La Dépêche de Kabylie : D’abord, il serait intéressant de savoir ce qu’est l’écriture pour Abdelaziz Ghermoul.
Abdelaziz Ghermoul : Presque tout ! Loin d’elle, je suis rongé par l’inquiétude et le vide. C’est à travers elle que je vis ce monde, que je l’aime et le sens. Mais qu’est ce que l’écriture en fin de compte ? Une question dangereuse ! En ce qui me concerne, l’écriture est l’expression d’une existence différente, c’est ma façon de contester le monde, c’est la navette qui me propulse dans les sinistres du monde. J’ai dit qu’à travers elle je sens le monde autour de moi mais c’est aussi grâce à elle que je restitue son chaos intérieur et, paradoxalement, je l’éparpille à ma guise. Avec l’écriture, on peut scruter honnêtement notre vie, notre être et notre époque et surtout, on peut scruter l’Histoire de cet être frêle, insoutenable que l’on nomme -simple euphémisme- : l’Homme !
De là, pourriez-vous nous dire à quoi sert l’écriture dans un pays comme l’Algérie ?
Presque rien ! L’Algérie n’a pas encore atteint la civilisation de l’écriture ; cette phase de conscience et d’éveil qui fait que l’écriture et le dialogue soient les clés du progrès. Cette phase où l’écrivain devient une force de critique et de suggestion qui a son poids. Nous sommes des êtres verbaux dont l’Histoire s’éteint lorsque les mots se dissolvent dans l’air et c’est pour cela que nous n’ayons pas eu ce cumul de savoir qui permet de corriger notre civilisation pleine de lacunes ! C’est un état de lutte que nos ancêtres ont relativement réussi au Moyen-Age. Nous, nous sommes les éternels soumis au plus fort, que ce soit le Sultan, le militaire ou le Président qui s’imposent, que la démocratie le veuille ou pas ! C’est le plus fort qui gouverne et, comme vous le savez, devant la force, les facteurs de dialogues, institués par l’écriture et la culture en général, se meurent et disparaissent !
Quand vous écrivez, à quoi faites-vous appel ? A votre talent, votre culture, votre réalité ? Qui se trouve à coté de vous lorsque vous vous isolez pour écrire ?
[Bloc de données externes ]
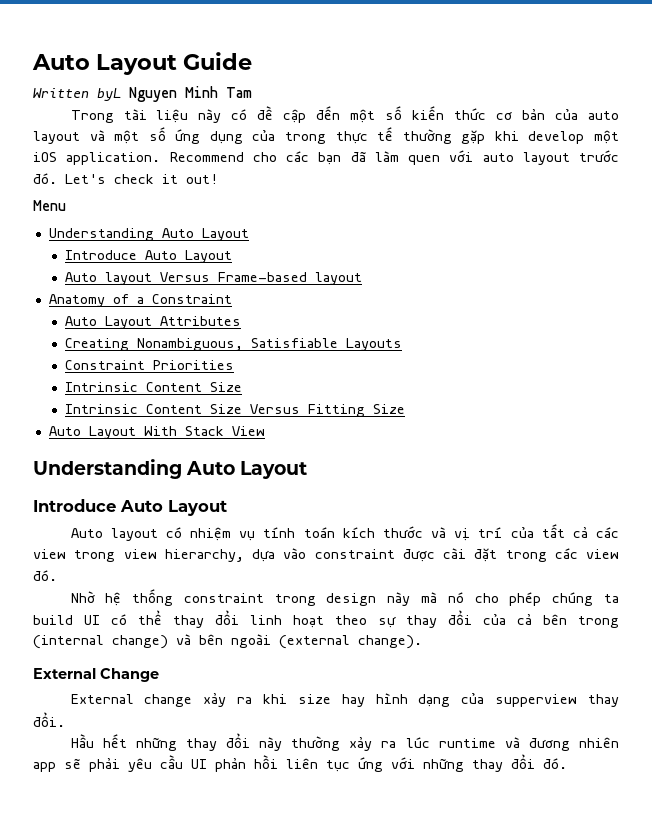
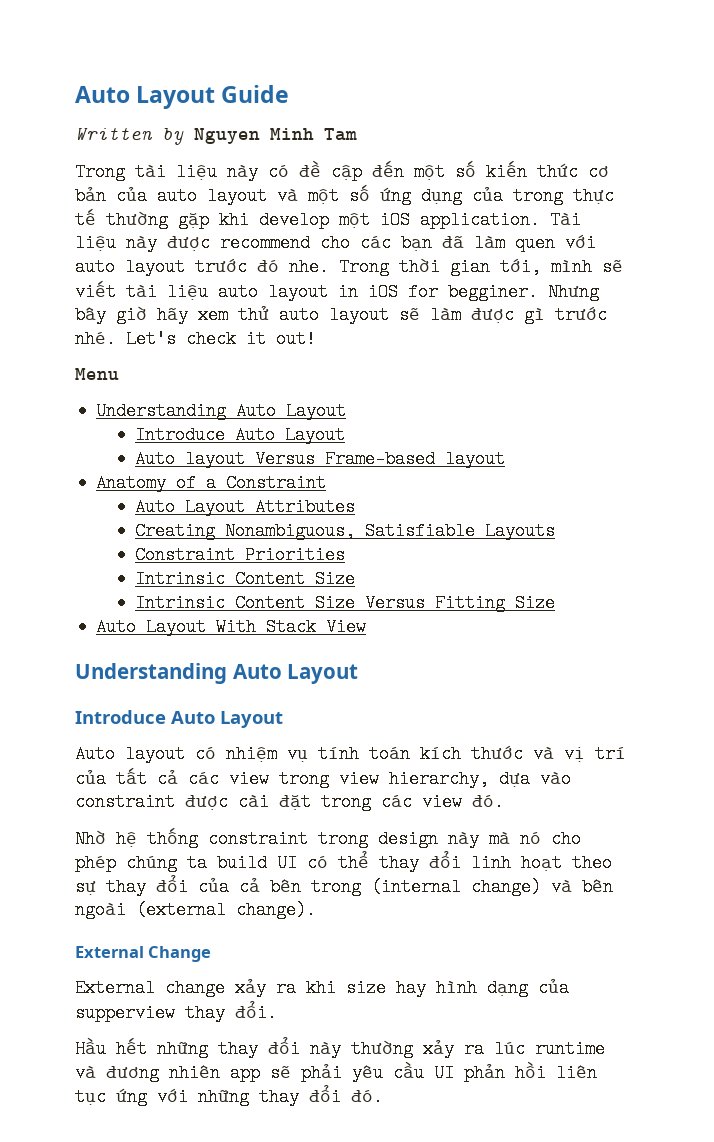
[97,88,121,101] byL -> [162,127,184,145] by
[169,152,244,162] Recommend -> [550,211,581,229] [75,234,310,252] Tài liệu này được recommend
[33,173,57,184] đó. -> [257,258,623,276] [75,280,599,301] [75,306,607,324] [75,330,116,348] đó nhe. Trong thời gian tới, mình sẽ viết tài liệu auto layout in iOS for begginer. Nhưng bây giờ hãy xem thử auto layout sẽ làm được gì trước nhé.

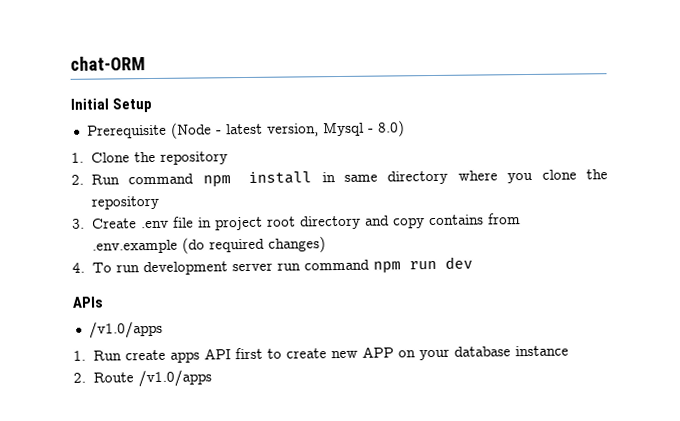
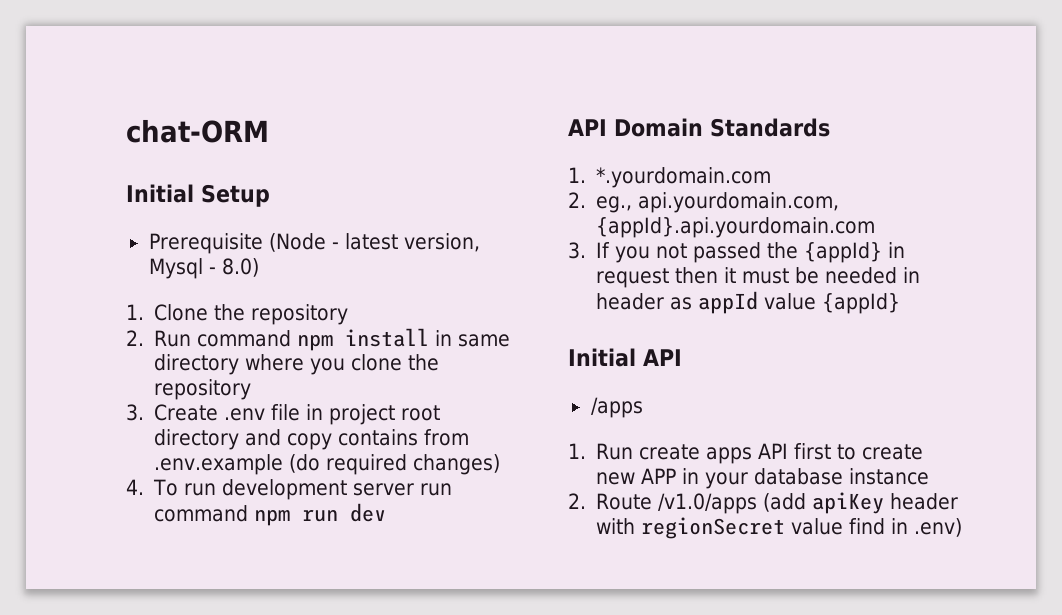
[72,296,104,308] [88,320,163,339] APIs // /v1.0/apps -> [568,118,830,137] [568,167,772,188] [568,192,840,213] [596,217,876,238] [568,242,906,263] [596,267,921,288] [596,291,901,314] [568,348,682,367] [590,397,643,418] API Domain Standards // 1. *.yourdomain.com // 2. eg., api.yourdomain.com, {appId}.api.yourdomain.com // 3. If you not passed the {appId} in request then it must be needed in header as appId value {appId} // Initial API // /apps
[397,350,416,358] on -> [682,468,700,484] in
(212, 378) none -> [763,492,959,514] [596,517,963,539] (add apiKey header with regionSecret value find in .env)

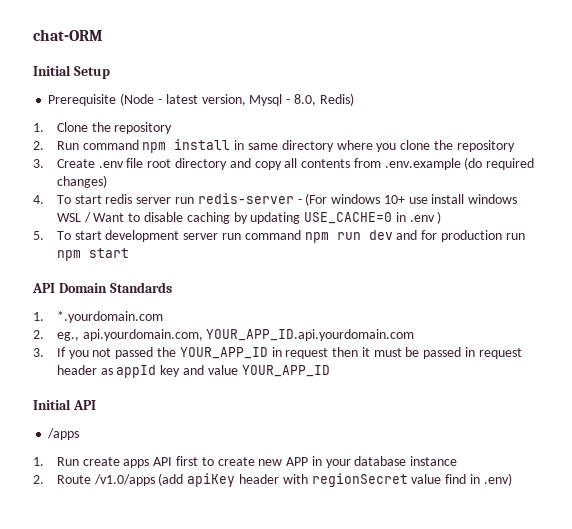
[221,258,259,277] 8.0) -> [293,93,354,106] 8.0, Redis)
[306,404,396,425] in project -> (144, 163) none
[338,429,419,446] contains -> [284,158,351,168] all contents
[184,483,217,496] run -> [74,193,518,206] [56,211,442,224] [33,231,102,240] start redis server run redis-server - (For windows 10+ use install windows WSL / Want to disable caching by updating USE_CACHE=0 in .env ) // 5. To start
(387, 512) none -> [396,230,525,242] [56,248,129,261] and for production run npm start
[596,217,876,238] {appId}.api.yourdomain.com -> [206,329,415,341] YOUR_APP_ID.api.yourdomain.com
[804,242,883,263] {appId} -> [179,347,268,359] YOUR_APP_ID
[825,267,921,284] [596,291,901,314] needed in header as appId value {appId} -> [423,347,522,359] [56,365,330,378] passed in request header as appId key and value YOUR_APP_ID

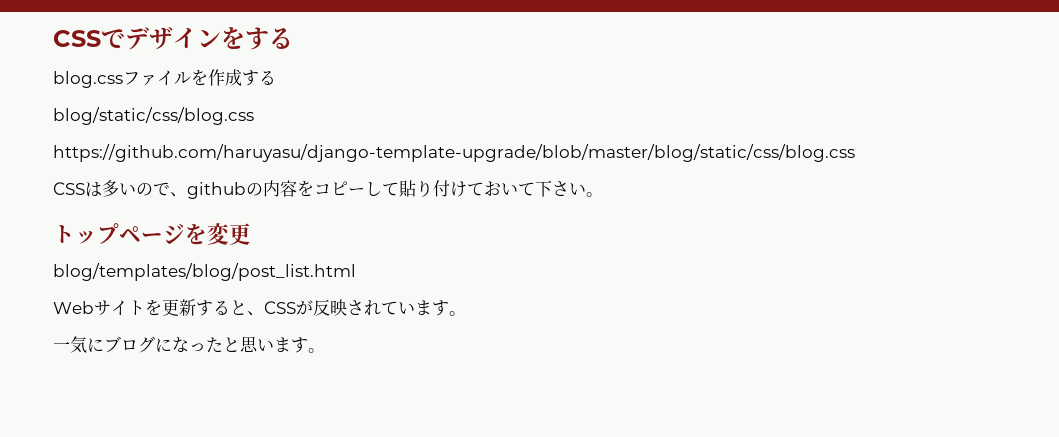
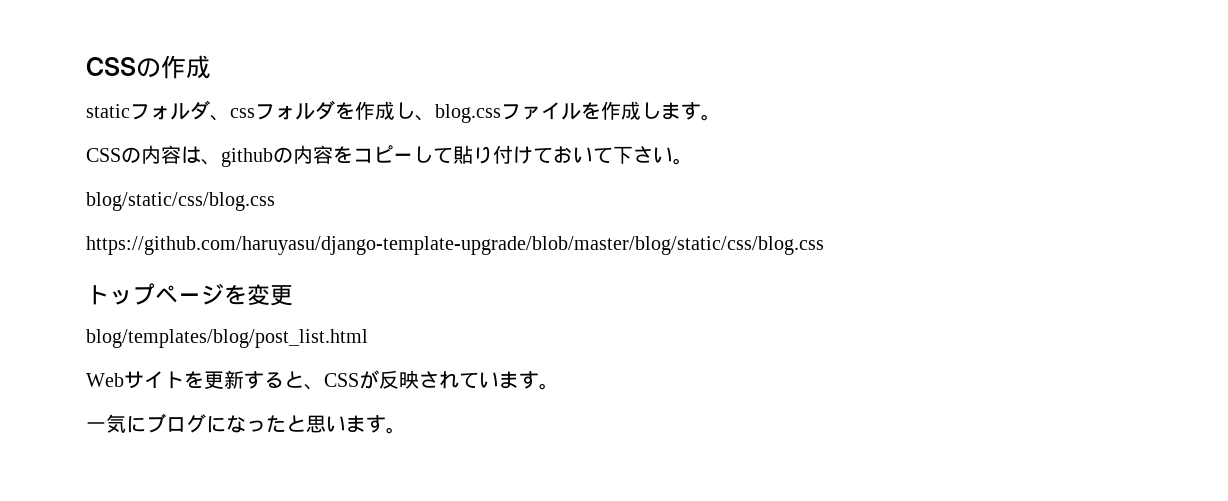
[53,27,293,50] CSSでデザインをする // -> [86,55,211,79] [86,100,435,121] CSSの作成 // staticフォルダ、cssフォルダを作成し、
[242,70,276,86] [53,107,254,125] [53,144,855,162] [53,180,170,197] する // blog/static/css/blog.css // https://github.com/haruyasu/django-template-upgrade/blob/master/blog/static/css/blog.css // CSSは多いので -> [641,102,721,121] [86,145,201,164] します。 // CSSの内容は
(603, 194) none -> [86,192,275,211] [86,236,824,255] // blog/static/css/blog.css // https://github.com/haruyasu/django-template-upgrade/blob/master/blog/static/css/blog.css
Devant la feuille blanche, on passe un examen pénible qui exige une connaissance suffisante sur les espaces blancs qui sont en nous. Moi, je me mets sur les remparts de l’impossible. Je le sais très bien et je sais aussi le degré de folie nécessaire pour dire ce que je ressens honnêtement, avec un esprit critique et une âme éprise de beauté. Je suis un homme qui veut jouer un rôle dans l’époque, qui ne veut pas passer comme une ombre dans une époque où la lumière est faible ! Nous vivons dans l’époque la plus chaotique, la plus corrompue et la plus bavarde ; et Dieu sait combien d’efforts et de sueurs cela nous coûte ! A qui peut-on faire appel lorsqu’on se tient sur les remparts de l’impossible ? La langue, la conscience, l’imagination, la folie, les objectifs clairs du moment, le sanctuaire culturel que nous héritons sans grande connaissance… Je crois que ce qui vient sans invitation est plus important que tout cela ! Ces forêts sauvages que chaque nouvel espace blanc ouvre devant nous et qu’il nous exhorte à meubler pour l’Humanité… Beaucoup de choses se tiennent devant nous, dans le vide et l’allégresse de la feuille blanche lorsqu’on s’apprête à s’immoler…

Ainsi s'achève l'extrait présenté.